Scientific classification
- Kingdom: Animalia
- Phylum: Chordata
- Class: Mammalia
- Order: Carnivora
- Family: Herpestidae
- Genus: Xenogale Allen, 1919
- Species: X. naso
- Binomial name: Xenogale naso (de Winton, 1901)

= Long-nosed mongoose =

- Genus: Xenogale
- Species: naso
- Authority: (de Winton, 1901)
- Conservation status: LC
- Parent authority: Allen, 1919

Species of mongoose from Central Africa

The long-nosed mongoose (Xenogale naso) is a mongoose native to Central African wetlands and rainforests. It has been listed as Least Concern on the IUCN Red List since 1996. Although formerly classified in Herpestes, more recent studies indicate that it belongs in the monotypic taxon Xenogale.

== Distribution and habitat ==
The long-nosed mongoose is native to wetlands and rainforests from the Niger Delta in Nigeria, Cameroon to the Central African Republic, Equatorial Guinea, Gabon, the Republic of the Congo and the Democratic Republic of the Congo. It has been recorded from sea level up to an elevation of 640 m.

It is one of the most water dependent species.

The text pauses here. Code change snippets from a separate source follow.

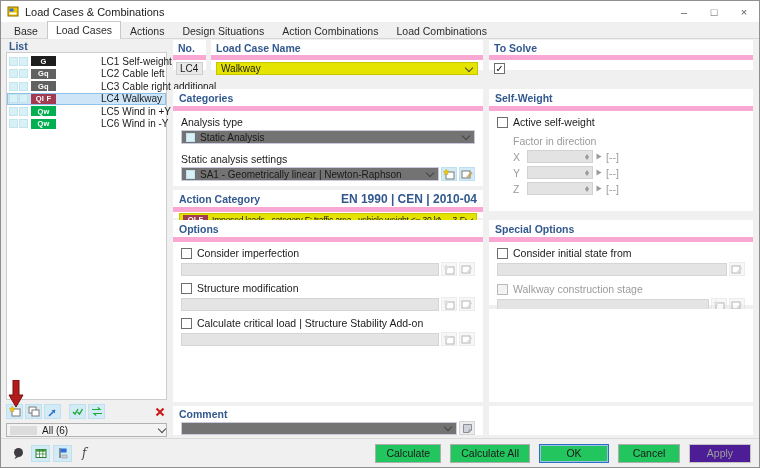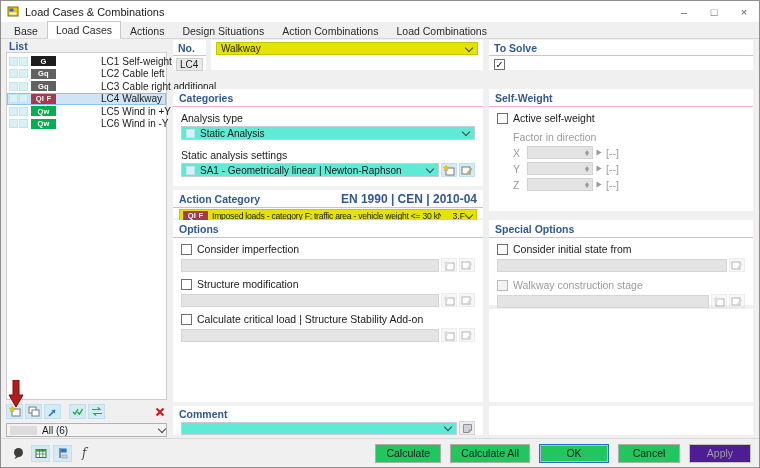--- a/index.html
+++ b/index.html
@@ -20,7 +20,7 @@
   .content { flex:1 1 auto; position:relative; background:#f0f0f0; }
 
   .panel { position:absolute; background:#fff; }
-  .ptitle { color:#31588f; font-weight:bold; padding:3px 6px 2px; border-bottom:1px solid #f9a8d4; display:flex; align-items:center; }
+  .ptitle { color:#31588f; font-weight:bold; padding:3px 6px 2px; border-bottom:5px solid #f9a8d4; display:flex; align-items:center; }
   .ptitle.nounder { border-bottom:none; }
   .ptitle .right { margin-left:auto; font-size:12px; }
 

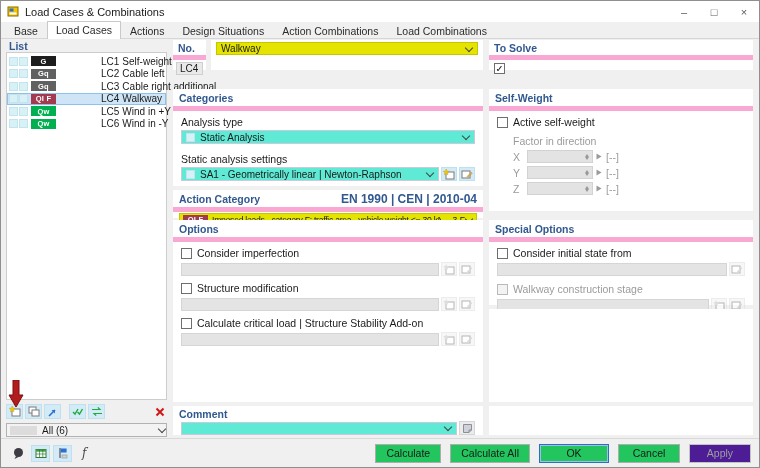--- a/index.html
+++ b/index.html
@@ -221,6 +221,7 @@
       <div class="gfield" style="margin:2px 3px;">LC4</div>
     </div>
     <div class="panel" style="left:210px; top:1px; width:272px; height:30px;">
+      <div class="ptitle" style="padding:2px 5px 1px;">Load Case Name</div>
       <div class="combo yellow" style="margin:2px 5px; height:13px;">
         <span>Walkway</span>
         <span class="chev"></span>

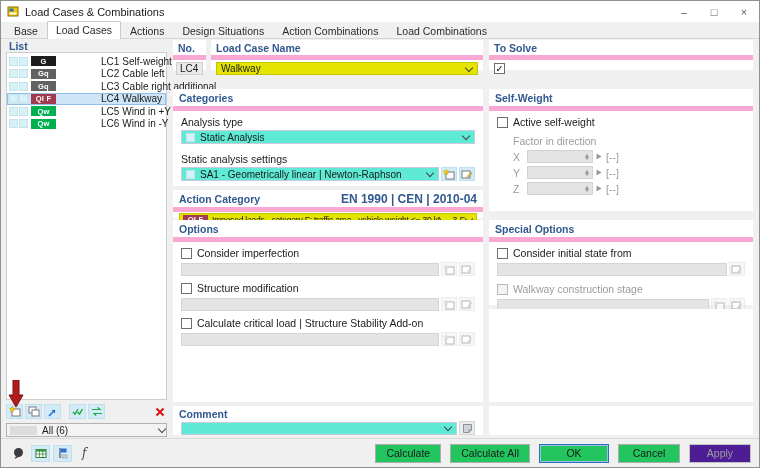--- a/index.html
+++ b/index.html
@@ -42,7 +42,7 @@
   
   .combo { height:14px; background:#e9eaf4; border:1px solid #c9cbdd; display:flex; align-items:center; padding:0 4px; font-size:10px; }
   .combo.yellow { background:#e4e400; border-color:#c6c600; }
-  .combo.lav { background:#5eead4; border-color:#c9cbdd; }
+  .combo.lav { background:#737373; border-color:#c9cbdd; }
   .dcombo { height:13px; background:#e4e4e4; border:1px solid #d5d5d5; flex:1 1 auto; }
   .chev { margin-left:auto; width:8px; height:8px; flex:0 0 auto; position:relative; }
   .chev::after { content:""; position:absolute; left:1px; top:0; width:5px; height:5px; border-right:1px solid #444; border-bottom:1px solid #444; transform:rotate(45deg); }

== Behaviour and ecology ==
The long-nose mongoose is usually solitary and lives in a home range of 41–46 ha. It moves up to 4600 m daily in this area foraging for food. It chooses different locations as night-time resting places.

== Threats ==
The long-nosed mongoose's habitat is fragmented because of logging, mining, and slash-and-burn agricultural practices.

In Gabon, it is hunted for sale in bushmeat markets.